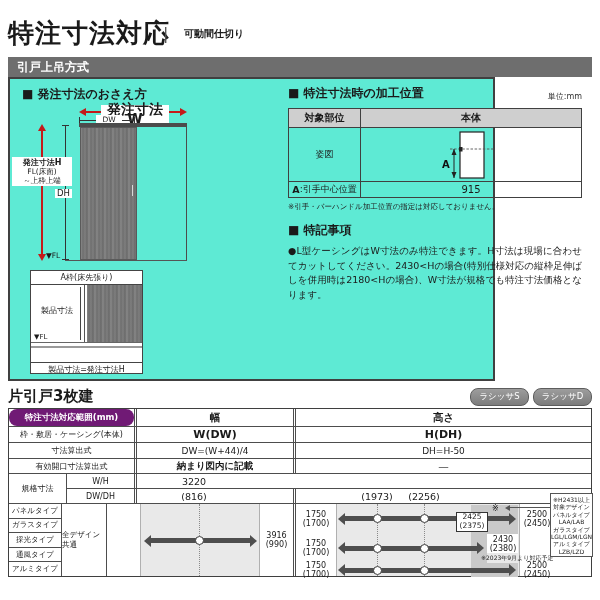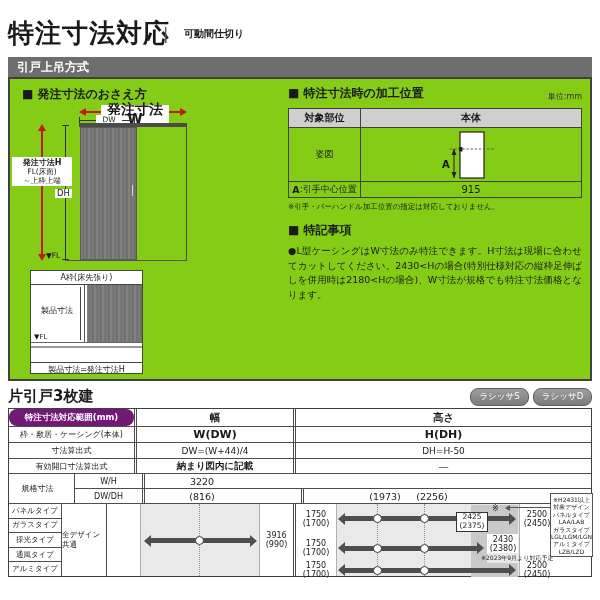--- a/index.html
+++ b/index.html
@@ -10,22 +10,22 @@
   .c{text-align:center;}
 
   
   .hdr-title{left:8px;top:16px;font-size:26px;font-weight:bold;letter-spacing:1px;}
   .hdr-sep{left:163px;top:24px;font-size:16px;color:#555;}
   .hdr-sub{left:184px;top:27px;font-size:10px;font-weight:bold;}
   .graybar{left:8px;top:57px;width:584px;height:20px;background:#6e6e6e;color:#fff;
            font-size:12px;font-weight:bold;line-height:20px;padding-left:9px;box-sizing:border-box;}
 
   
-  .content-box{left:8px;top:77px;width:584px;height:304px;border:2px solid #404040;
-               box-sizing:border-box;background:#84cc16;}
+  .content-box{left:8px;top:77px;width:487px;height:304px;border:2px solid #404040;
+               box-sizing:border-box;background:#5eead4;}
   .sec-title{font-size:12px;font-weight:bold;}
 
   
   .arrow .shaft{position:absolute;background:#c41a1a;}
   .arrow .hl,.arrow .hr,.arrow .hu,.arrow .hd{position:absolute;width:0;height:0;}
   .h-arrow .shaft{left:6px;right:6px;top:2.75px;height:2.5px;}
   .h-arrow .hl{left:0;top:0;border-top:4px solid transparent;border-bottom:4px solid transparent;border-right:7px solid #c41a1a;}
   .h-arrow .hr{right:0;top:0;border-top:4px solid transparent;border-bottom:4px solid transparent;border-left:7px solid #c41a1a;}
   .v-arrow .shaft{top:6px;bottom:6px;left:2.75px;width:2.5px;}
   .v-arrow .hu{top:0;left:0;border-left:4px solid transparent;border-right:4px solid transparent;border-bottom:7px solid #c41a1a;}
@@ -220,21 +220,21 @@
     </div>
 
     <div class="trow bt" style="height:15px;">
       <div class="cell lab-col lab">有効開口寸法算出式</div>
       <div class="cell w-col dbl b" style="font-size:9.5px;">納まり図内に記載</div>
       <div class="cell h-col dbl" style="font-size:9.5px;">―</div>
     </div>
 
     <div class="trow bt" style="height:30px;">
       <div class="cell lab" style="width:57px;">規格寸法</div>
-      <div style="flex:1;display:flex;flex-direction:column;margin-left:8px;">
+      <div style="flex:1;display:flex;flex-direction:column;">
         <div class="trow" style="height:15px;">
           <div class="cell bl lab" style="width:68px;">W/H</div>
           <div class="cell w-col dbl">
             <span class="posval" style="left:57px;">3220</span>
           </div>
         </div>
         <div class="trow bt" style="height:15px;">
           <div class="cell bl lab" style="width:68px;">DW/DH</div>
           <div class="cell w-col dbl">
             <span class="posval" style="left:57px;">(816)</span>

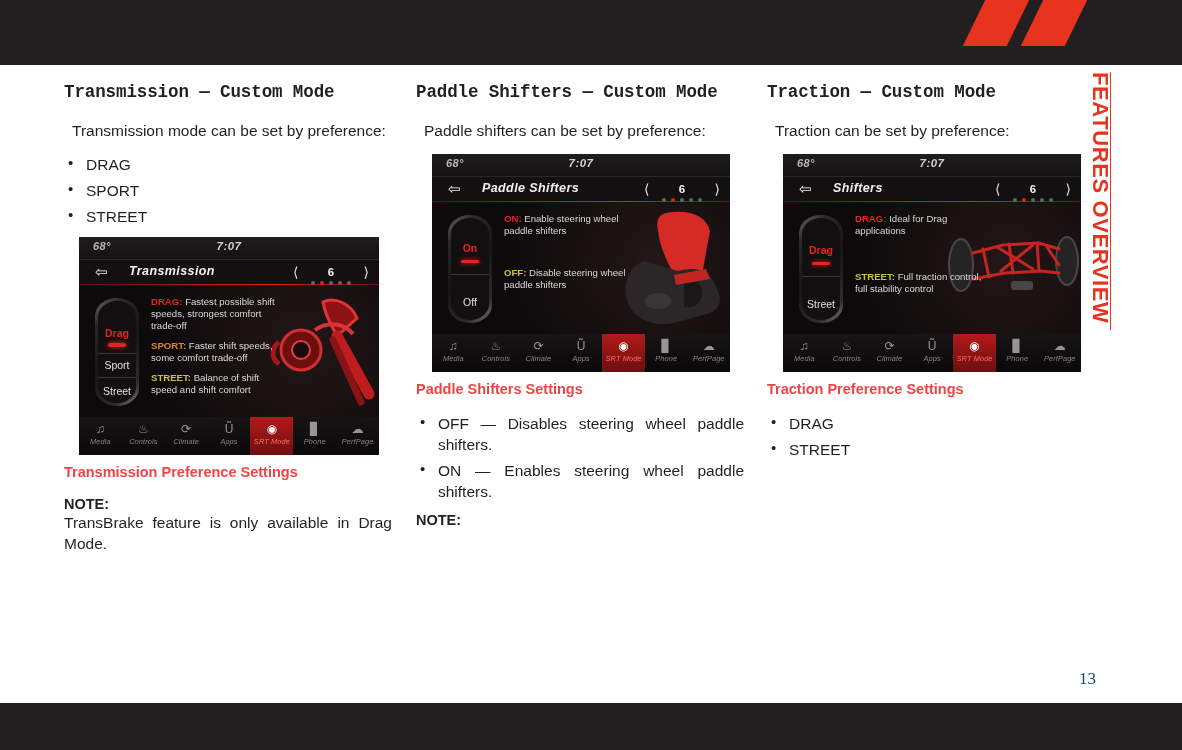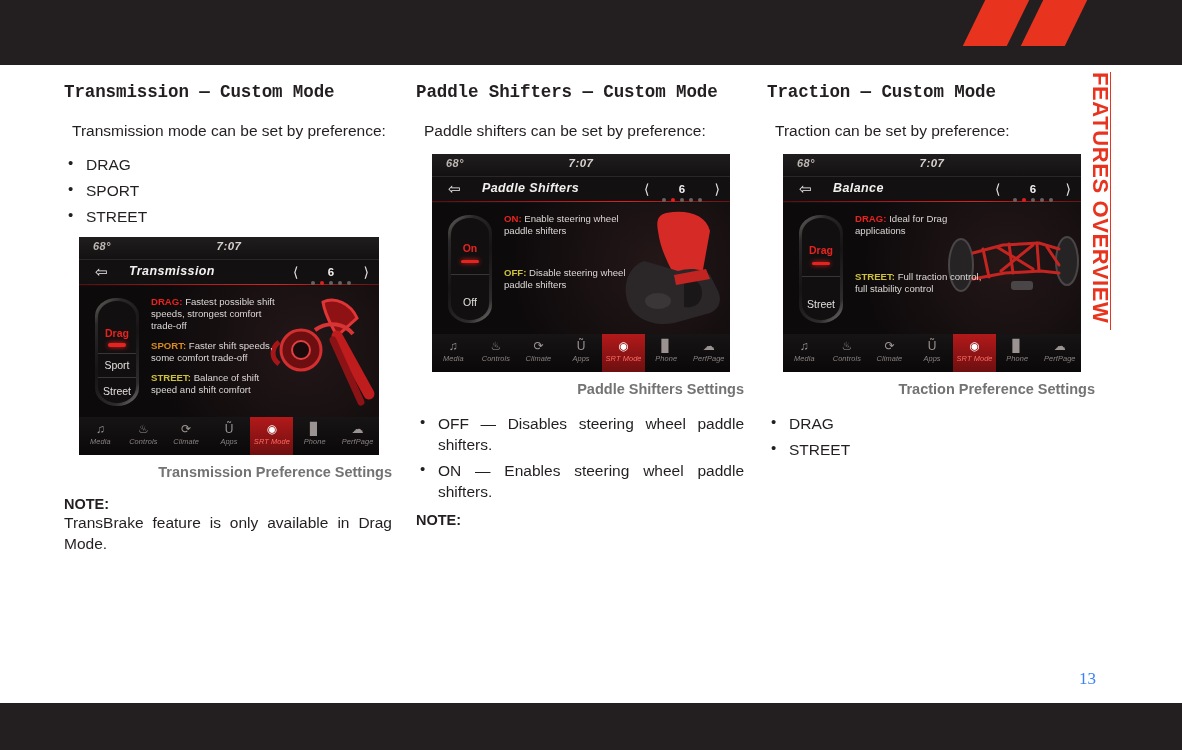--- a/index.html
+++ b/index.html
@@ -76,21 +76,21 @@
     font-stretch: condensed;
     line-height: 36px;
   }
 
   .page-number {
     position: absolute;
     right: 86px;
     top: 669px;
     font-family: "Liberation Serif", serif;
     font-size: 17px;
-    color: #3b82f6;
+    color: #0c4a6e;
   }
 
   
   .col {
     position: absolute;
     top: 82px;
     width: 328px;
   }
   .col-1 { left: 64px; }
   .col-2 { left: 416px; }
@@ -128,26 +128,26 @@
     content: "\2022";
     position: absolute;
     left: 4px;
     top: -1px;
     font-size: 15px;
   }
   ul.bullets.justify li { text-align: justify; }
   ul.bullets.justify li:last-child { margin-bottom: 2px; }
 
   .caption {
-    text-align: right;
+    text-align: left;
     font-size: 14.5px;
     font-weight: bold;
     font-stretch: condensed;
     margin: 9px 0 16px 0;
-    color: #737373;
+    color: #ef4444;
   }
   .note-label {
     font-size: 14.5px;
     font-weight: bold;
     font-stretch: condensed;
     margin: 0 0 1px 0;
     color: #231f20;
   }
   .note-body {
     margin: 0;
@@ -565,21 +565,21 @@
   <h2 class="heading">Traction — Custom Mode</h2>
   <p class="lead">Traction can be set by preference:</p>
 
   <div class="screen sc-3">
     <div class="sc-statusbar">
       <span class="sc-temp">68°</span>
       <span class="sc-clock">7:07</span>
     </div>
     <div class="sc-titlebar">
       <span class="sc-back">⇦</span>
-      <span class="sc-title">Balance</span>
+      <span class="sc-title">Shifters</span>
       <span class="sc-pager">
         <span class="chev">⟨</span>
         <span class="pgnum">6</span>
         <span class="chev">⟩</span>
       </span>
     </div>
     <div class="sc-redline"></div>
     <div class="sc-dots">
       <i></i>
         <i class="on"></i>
※ ※ ※
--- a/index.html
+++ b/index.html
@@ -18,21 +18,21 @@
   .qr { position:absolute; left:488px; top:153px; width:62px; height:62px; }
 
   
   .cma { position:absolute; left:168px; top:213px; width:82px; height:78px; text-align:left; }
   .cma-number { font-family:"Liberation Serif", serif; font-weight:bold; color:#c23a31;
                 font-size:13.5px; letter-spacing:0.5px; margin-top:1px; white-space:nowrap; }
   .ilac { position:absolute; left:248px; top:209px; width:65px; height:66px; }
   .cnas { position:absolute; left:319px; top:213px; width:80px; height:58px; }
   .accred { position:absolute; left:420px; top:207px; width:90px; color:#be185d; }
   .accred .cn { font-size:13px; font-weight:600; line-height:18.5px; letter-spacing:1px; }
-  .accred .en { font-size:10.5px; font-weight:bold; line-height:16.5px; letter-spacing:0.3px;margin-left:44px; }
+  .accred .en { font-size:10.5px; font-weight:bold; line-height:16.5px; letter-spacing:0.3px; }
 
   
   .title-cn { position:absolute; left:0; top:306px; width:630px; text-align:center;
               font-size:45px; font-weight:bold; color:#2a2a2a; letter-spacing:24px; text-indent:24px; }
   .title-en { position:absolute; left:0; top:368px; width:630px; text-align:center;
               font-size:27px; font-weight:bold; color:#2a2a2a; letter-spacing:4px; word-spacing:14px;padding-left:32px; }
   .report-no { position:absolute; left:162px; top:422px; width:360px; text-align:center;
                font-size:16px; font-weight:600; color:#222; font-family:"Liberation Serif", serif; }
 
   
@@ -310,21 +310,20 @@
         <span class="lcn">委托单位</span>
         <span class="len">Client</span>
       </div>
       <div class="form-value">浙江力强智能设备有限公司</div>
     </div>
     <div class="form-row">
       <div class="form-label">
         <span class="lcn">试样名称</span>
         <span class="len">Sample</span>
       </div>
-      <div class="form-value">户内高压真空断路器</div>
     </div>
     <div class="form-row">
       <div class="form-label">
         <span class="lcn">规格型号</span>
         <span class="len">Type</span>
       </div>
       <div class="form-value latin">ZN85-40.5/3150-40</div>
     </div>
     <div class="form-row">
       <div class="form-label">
※ ※ ※
> [TASK DETAILS] Please copy every line of the data that carries the string "posval".

> [EXERCISE RESULT]
             <span class="posval" style="left:57px;">3220</span>
             <span class="posval" style="left:57px;">(816)</span>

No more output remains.